According to him, with the new tariff regime, customers in the various categories would witness between 25 and 88 per cent increase in their electricity tariff.
Amadi further explained; “the tariff will now depend on each Distribution Company (Disco). What you pay in Yola may be different from what you pay in Lagos, because there are slight variations in the cost of customer service to the different categories of people”.
He said: “We are not looking at average tariff. Part of past problems was to look at average tariff. It doesn’t tell you exactly what a customer in Yola or Lagos will pay. We can only have a general percentage increase maybe by 100 or 150 per cent.
So, if someone who was paying N2.00 now pays N2.50, if you look at it in percentage it is significant but in naira equivalent it is not very significant”.
He said the least class of customers are the R1 customers comprising of people in rural areas or people living in one room flat who usually have low energy consumption.
“But when people upgrade and consume more power, their consumption level will spike and the Disco will automatically migrate the customer to R2 or R3. Before now customers residing in residential areas are classified as residential customers and those in industrial area are classified as industrial customers but with proper metering now, you can reside anywhere and be properly metered”, he said.
He noted that the power consumer fund would go a long way in reducing the tariff payable by lower class customers.

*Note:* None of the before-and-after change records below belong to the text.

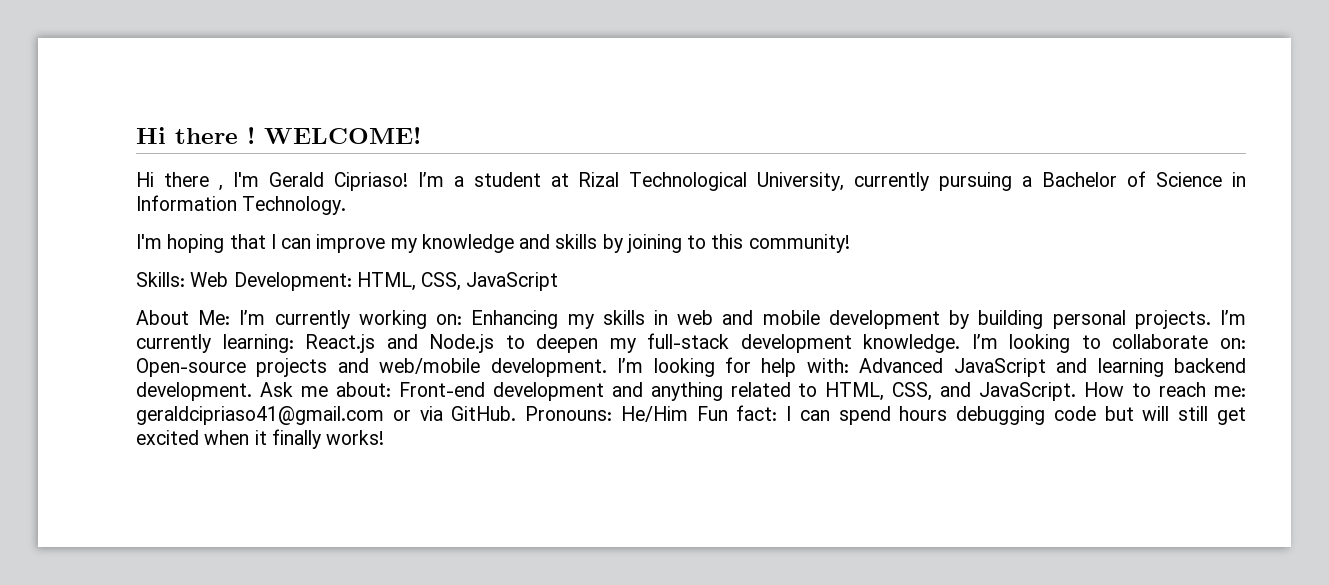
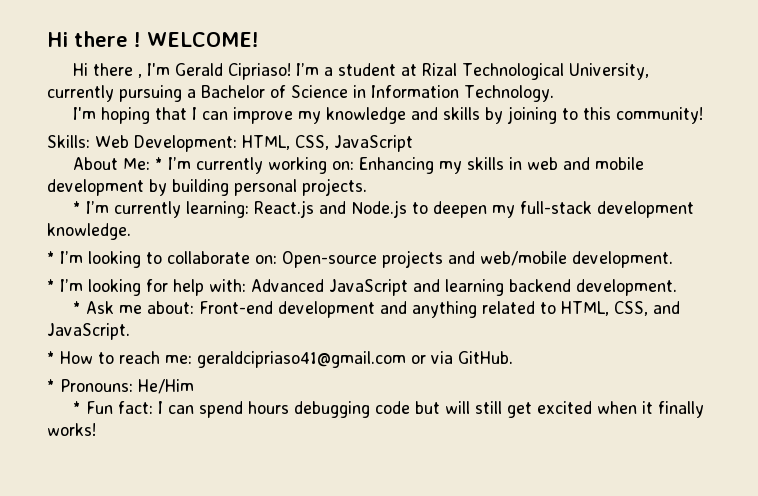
- I’m currently working on:
+ * I’m currently working on:
- Enhancing my skills in web and mobile development by building personal projects. I’m currently learning:
+ Enhancing my skills in web and mobile development by building personal projects.
+ * I’m currently learning:
- React.js and Node.js to deepen my full-stack development knowledge. I’m looking to collaborate on:
+ React.js and Node.js to deepen my full-stack development knowledge.
+ * I’m looking to collaborate on:
- Open-source projects and web/mobile development. I’m looking for help with:
+ Open-source projects and web/mobile development.
+ * I’m looking for help with:
- Advanced JavaScript and learning backend development. Ask me about:
+ Advanced JavaScript and learning backend development.
+ * Ask me about:
- Front-end development and anything related to HTML, CSS, and JavaScript. How to reach me:
+ Front-end development and anything related to HTML, CSS, and JavaScript.
+ * How to reach me:
- geraldcipriaso41@gmail.com or via GitHub. Pronouns:
+ geraldcipriaso41@gmail.com or via GitHub.
+ * Pronouns:
- He/Him Fun fact:
+ He/Him
+ * Fun fact:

The fund LEADERSHIP SUNDAY learnt would comprise of contribution from higher class customers which he said would be used to subsidise lower class customers.
The power sector reform Act, he explained, provides that; “the minister, working with NERC, establishes the customer class that will benefit from this fund and which class of customer will subsidise them, then the Discos will contribute for the difference between those classes which will now be used to cover the component of the tariff for that customer class”.
While assuring that the fund would be run in a transparent and efficient manner that will not distort the market, Amadi explained that the idea behind the fund is to have a sense of what each Disco will pay into it at the end of the month from the various consumer classes.
“For example, if we say that commercial consumer C3 should subsidise R1 consumer class, now every disco knows the number of R1 customers they have, so every month they know what group is subsidising what and the contributions are transferred to the fund and used to subsidise the groups”, he said.
“More so, the fund would be made up of other subsidies that may come into the industry that have not been presently assessed. What this means is that at the end of the month your bill can read N300, indicating that power consumer assistance fund is N200 leaving you to pay N100,” he added.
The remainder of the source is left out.